– Расстались они! – хмыкнул Лев. – Это не «расстались», дорогой друг, это «бросил». Я так не могу.
Федор плюнул и углубился в работу.
– Через год их станет шестнадцать, – он невозмутимо откусил начатый бутерброд с сыром, – и у тебя съедет крыша раньше, чем ты поймешь, что я прав.
Лев только вздохнул.
– Я здесь вижу одно хорошее, – сообщил он из-за своего ноутбука.
– Что именно?
– Нам осталось всего две главы.
– Может, ну их? – осторожно предложил его превосходительство. – Ну пошумят и перестанут.
– Ты придурок? – подскочил Лев. – Это же кража! С кем я связался! С вором!
– Ну какая кража? – Федор в который раз перегнулся к компаньону через стол. – Ну потеряли люди по пятьсот рублей. Ну по семьсот. Хорошо, по тысяче. Это не сумма. За такой ущерб никто на нас в суд не подаст.
– Там твое имя засвечено, – покачал головой Лев. – И наши реквизиты!
– Ну и что? Мы больше не будем использовать мое имя.
Аргумент никуда не годился. Пока Федор судорожно придумывал другой, Лев уже смотрел сквозь него, подняв палец: «Сейчас не мешай!» Он спешно покинул Деда Мороза с его несмазанными санями и открыл другой файл – кажется, нашел выход сразу из двух ситуаций!
Как выйти замуж
Глава 7. Не будьте милой
…когда стоит дать ему по хребту разделочной доской и разбить пару тарелок о его голову. Результат вам не понравится. Вы же всегда все понимаете, да? Значит, с вами можно все: опаздывать на встречи, не выполнять обещания, срывать на вас раздражение и флиртовать с вашей подругой. Терпимость, понимание – все, чему учит современная психология, – не мудрость, а совсем наоборот. Принять мужчину таким, какой он есть, может только военкомат – не шутка. Это правда. Нет, это истина.
Должно быть, существует мировой заговор по уничтожению любой страсти в этом мире. Его адепты советуют быть терпимой и снисходительной ко всем унижениям. Но нам-то зачем быть частью этого заговора?
1909 год
Сан-Диего
Д. Э. Саммерс спрыгнул с подножки экипажа у трехэтажного дома на Хайленд-авеню, задержался на секунду у афишной тумбы – с таким видом, будто прощался с возлюбленной, сказавшей «не сегодня», – и толкнул двойную дверь трехэтажного каменного дома, рядом с которой скромно висела афиша «Утро парижанки».
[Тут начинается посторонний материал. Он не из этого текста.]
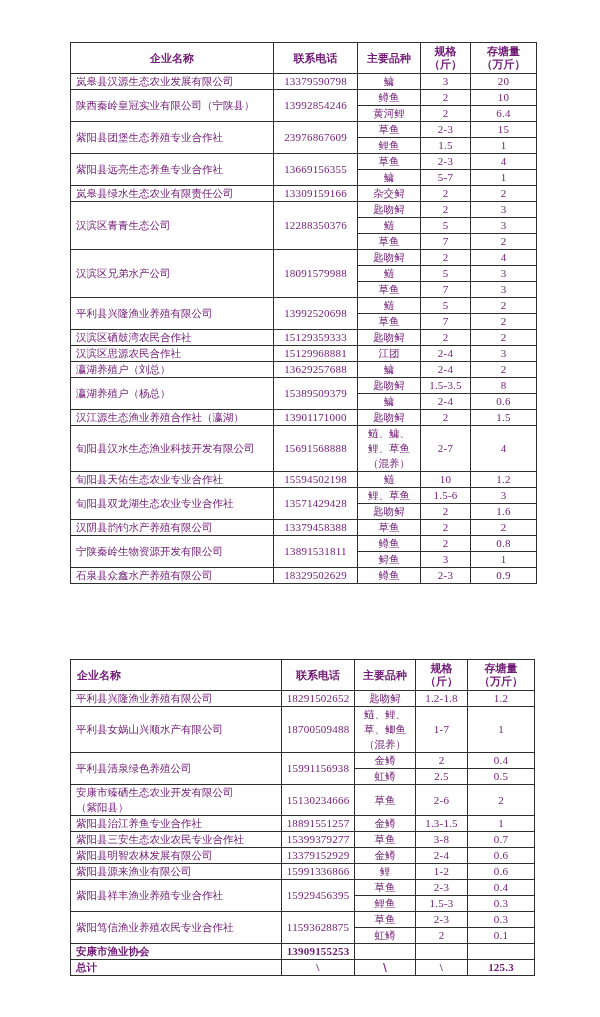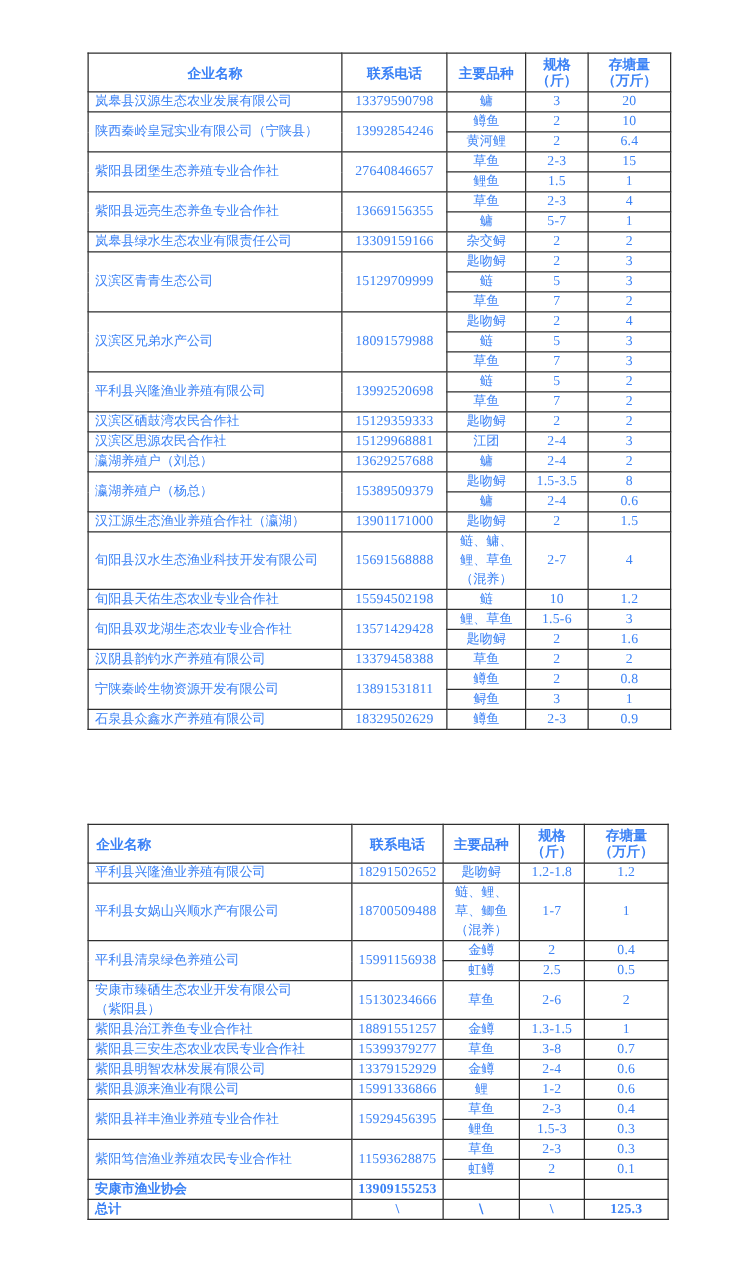"企业名称" .page { color: #3b82f6 -> #701a75 }
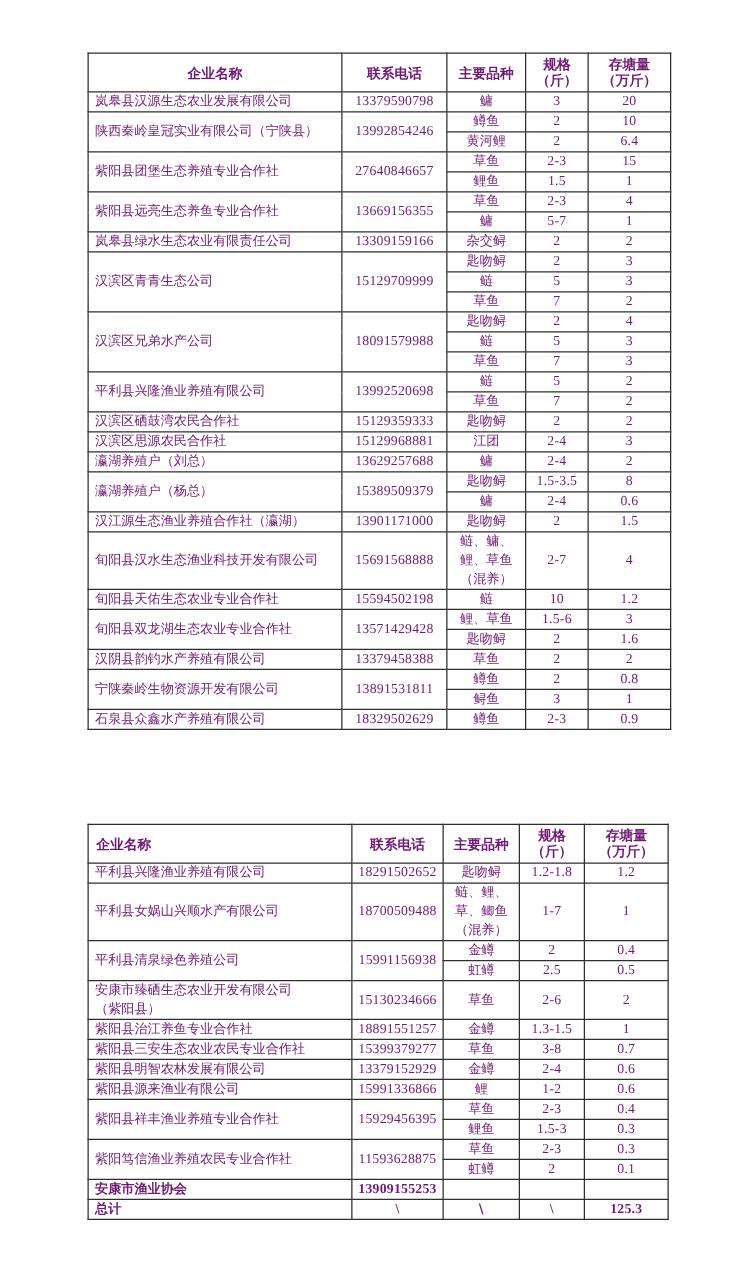"27640846657" td.phone { text: 27640846657 -> 23976867609 }
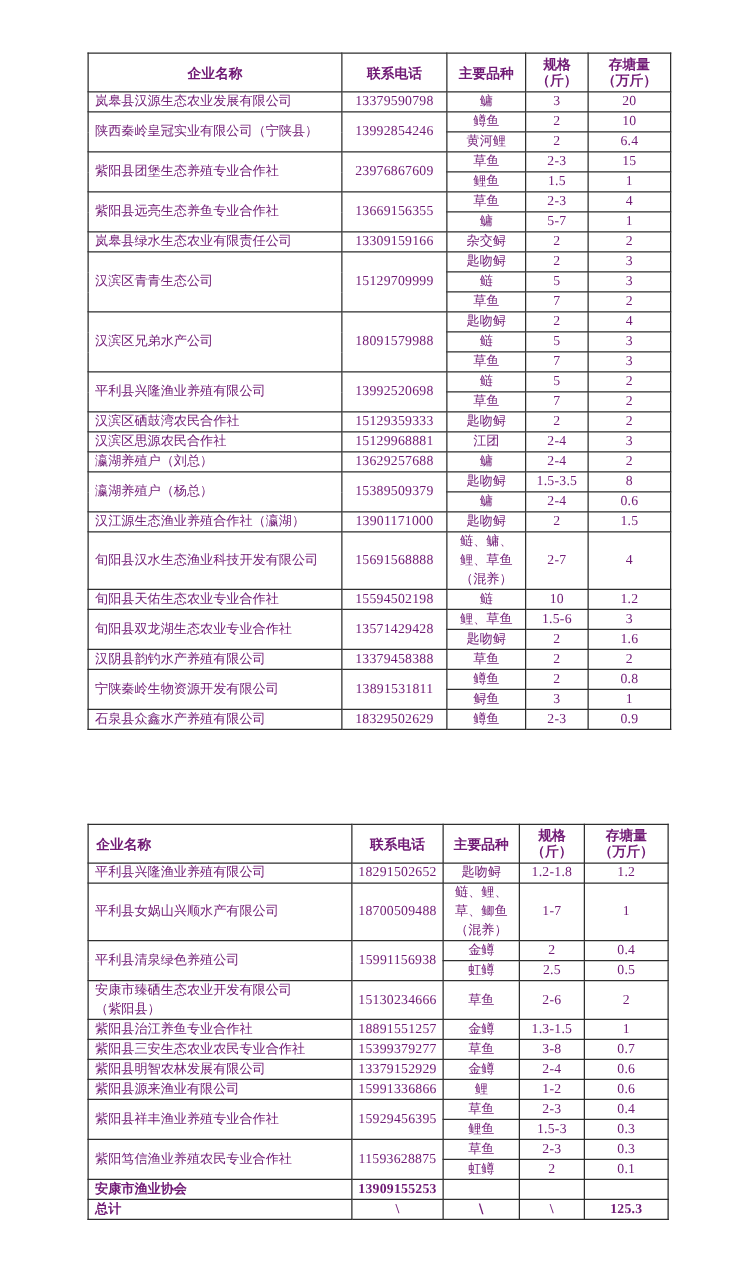"15129709999" td.phone { text: 15129709999 -> 12288350376 }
– Доброе утро, мистер Саммерс! – окликнула его девушка из-за кассы.
Она высунулась из окошка почти по пояс, рискуя застрять. Черные блестящие волосы, черные блестящие глаза, рот вишней и лицо – ни дать ни взять маленькая девочка. Большая маленькая девочка.
Д. Э. отпустил дверь.
– Доброе, мисс Ренни. Как у нас дела?
– Дела прекрасно! Только покупают очень мало.
Несколько мгновений Д. Э. смотрел на эту… мисс, затем решительно вошел, прошел мимо каморки под лестницей и открыл дверь с цифрой 4.
Комната была просторной. В правом углу до самого потолка был растянут холст с нарисованным мостом через ручей в живописных зарослях деревьев.
Титры в фильме «Утро парижанки» гласили: «Вы можете подумать, что это Венский лес, леди и джентльмены, но вы ошибаетесь. Перед вами Булонский лес – место, где прогуливаются парижане из высшего общества».
В «Нью-Йоркских тайнах» они же сообщали: «Нет, это не Булонский лес, как может показаться с первого взгляда. Это Централ-парк!»
Таким же манером пейзаж обращался в лондонский Риджентс-парк, а что это было на самом деле, не знал никто. Даже продавший его фотограф из ателье на углу Девятой и Шестнадцатой улиц, который сам перекупил его где-то за бесценок.
Холст загораживала стремянка, доходившая до самого потолка. В левом углу стоял ресторанный столик, заставленный всякой дребеденью. Часть дребедени громоздилась на табурете, задвинутом под стол, и прикрывалась скатертью. Еще была кровать, стул и – почти главное действующее лицо – шкаф! Это был заслуженный шкаф, купленный в лавке старьевщика. Никанор И. Свистунофф, любезно предоставивший под фабрику фильмов собственные средства, каморку под лестницей, две комнаты и кровать, долго упрямился, но его уговорили, сославшись на то, что это такой же «поздний “людовик”», как и кровать, и они составят отличный гарнитур. И, главное, стоит он сущую ерунду – второго случая уже не представится.